(Web page revision data)
>>>

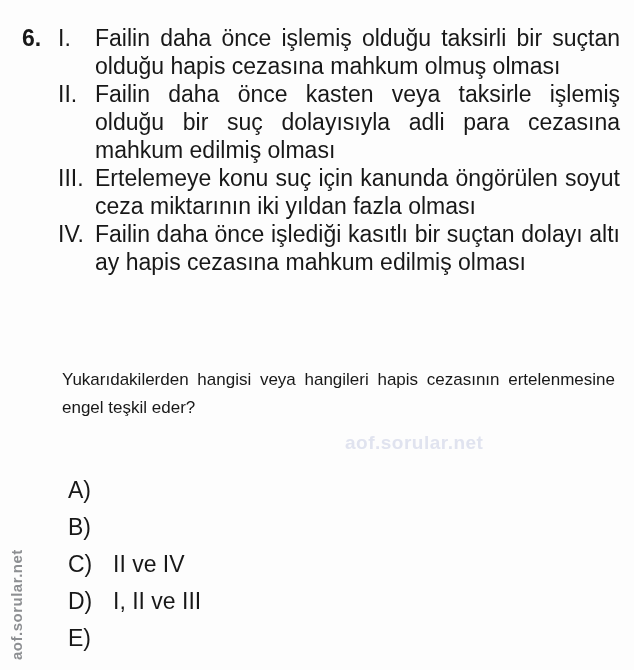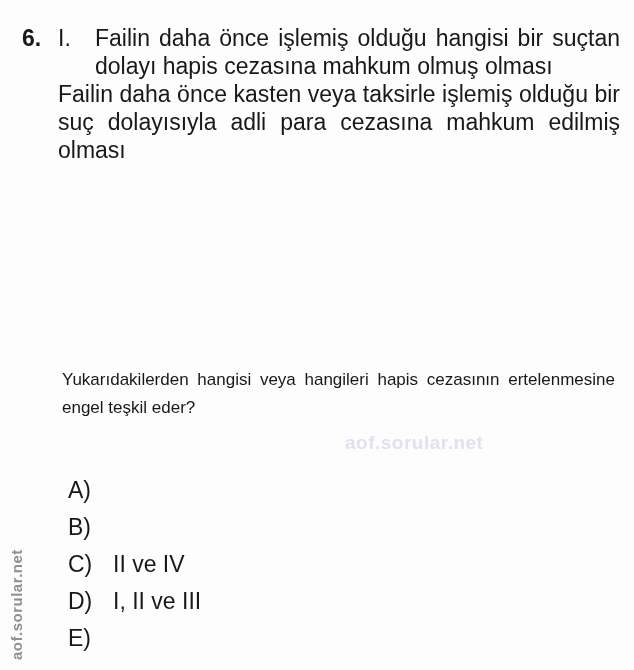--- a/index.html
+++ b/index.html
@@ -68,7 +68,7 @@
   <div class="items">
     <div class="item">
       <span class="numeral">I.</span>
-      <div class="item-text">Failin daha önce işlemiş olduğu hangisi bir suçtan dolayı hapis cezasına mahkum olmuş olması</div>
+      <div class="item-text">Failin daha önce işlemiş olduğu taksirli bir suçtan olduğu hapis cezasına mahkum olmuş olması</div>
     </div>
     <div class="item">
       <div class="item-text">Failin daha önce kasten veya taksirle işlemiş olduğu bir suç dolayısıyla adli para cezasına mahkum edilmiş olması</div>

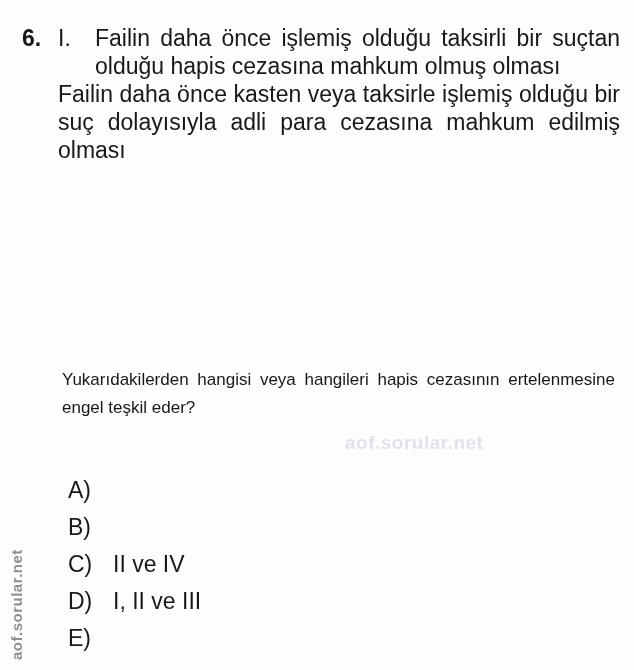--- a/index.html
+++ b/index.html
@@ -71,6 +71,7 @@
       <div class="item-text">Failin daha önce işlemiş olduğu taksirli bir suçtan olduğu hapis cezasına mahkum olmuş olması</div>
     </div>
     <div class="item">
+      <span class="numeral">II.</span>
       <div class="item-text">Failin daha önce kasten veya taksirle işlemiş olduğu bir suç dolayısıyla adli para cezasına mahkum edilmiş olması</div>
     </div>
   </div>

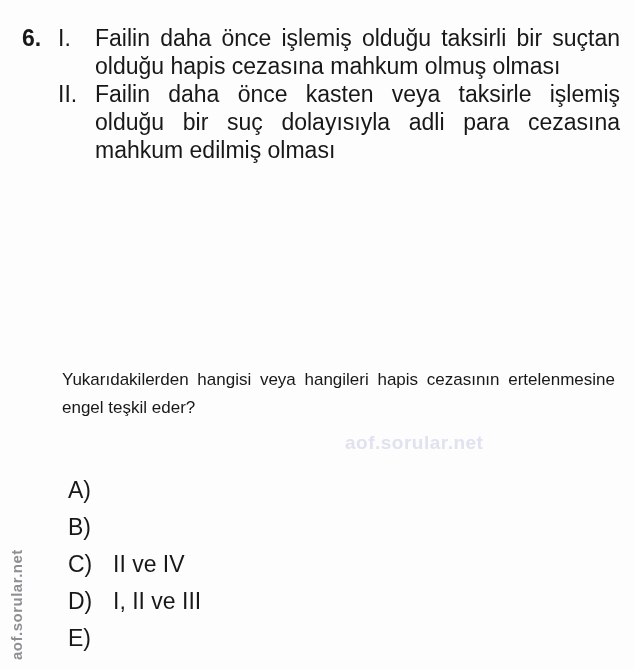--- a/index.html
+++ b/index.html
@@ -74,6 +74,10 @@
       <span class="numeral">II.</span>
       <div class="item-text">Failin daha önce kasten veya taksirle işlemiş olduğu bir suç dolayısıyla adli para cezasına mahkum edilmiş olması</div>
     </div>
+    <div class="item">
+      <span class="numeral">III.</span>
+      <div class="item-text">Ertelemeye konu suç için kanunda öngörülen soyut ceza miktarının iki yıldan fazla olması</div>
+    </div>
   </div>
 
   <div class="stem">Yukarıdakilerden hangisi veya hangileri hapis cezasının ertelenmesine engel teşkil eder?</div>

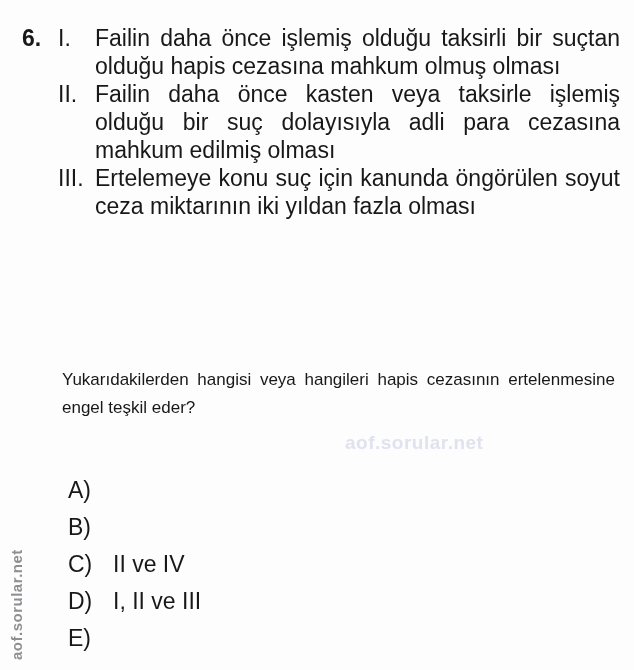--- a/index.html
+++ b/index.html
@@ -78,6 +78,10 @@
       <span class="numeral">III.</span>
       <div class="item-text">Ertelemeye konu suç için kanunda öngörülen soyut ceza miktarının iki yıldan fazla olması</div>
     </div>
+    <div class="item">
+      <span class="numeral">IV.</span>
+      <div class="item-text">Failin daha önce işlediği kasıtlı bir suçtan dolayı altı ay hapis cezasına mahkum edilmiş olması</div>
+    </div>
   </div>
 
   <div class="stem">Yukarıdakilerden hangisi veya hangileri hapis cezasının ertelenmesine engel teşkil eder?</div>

<<<
>>>

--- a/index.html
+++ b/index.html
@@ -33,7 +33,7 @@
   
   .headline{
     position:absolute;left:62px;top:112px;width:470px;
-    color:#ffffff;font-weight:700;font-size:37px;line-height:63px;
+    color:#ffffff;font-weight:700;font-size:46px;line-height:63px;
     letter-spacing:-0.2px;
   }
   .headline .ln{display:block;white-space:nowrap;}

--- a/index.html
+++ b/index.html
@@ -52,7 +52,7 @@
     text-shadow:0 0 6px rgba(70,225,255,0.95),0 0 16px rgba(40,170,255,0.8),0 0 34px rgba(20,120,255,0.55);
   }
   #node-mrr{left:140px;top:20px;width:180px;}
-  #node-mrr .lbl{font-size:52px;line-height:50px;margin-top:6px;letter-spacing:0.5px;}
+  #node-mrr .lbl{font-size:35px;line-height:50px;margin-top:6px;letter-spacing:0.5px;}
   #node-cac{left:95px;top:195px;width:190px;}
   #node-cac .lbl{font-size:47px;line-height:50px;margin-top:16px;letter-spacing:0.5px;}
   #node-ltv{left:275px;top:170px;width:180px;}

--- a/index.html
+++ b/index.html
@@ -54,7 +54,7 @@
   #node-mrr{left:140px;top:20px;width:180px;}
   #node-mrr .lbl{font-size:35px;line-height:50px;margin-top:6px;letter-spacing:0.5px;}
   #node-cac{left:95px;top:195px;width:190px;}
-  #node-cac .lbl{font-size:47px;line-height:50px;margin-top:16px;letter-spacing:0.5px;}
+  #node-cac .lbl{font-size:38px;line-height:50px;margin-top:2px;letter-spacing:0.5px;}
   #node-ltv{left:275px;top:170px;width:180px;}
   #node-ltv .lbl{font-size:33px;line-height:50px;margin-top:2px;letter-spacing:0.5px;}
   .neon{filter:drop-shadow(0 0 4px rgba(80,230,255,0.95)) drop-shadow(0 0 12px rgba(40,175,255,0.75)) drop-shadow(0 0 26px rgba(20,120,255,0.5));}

<<<

*Task objective*: From the data, pick out every line that includes "miktarının".

*Task result*:
+      <div class="item-text">Ertelemeye konu suç için kanunda öngörülen soyut ceza miktarının iki yıldan fazla olması</div>
       <div class="item-text">Ertelemeye konu suç için kanunda öngörülen soyut ceza miktarının iki yıldan fazla olması</div>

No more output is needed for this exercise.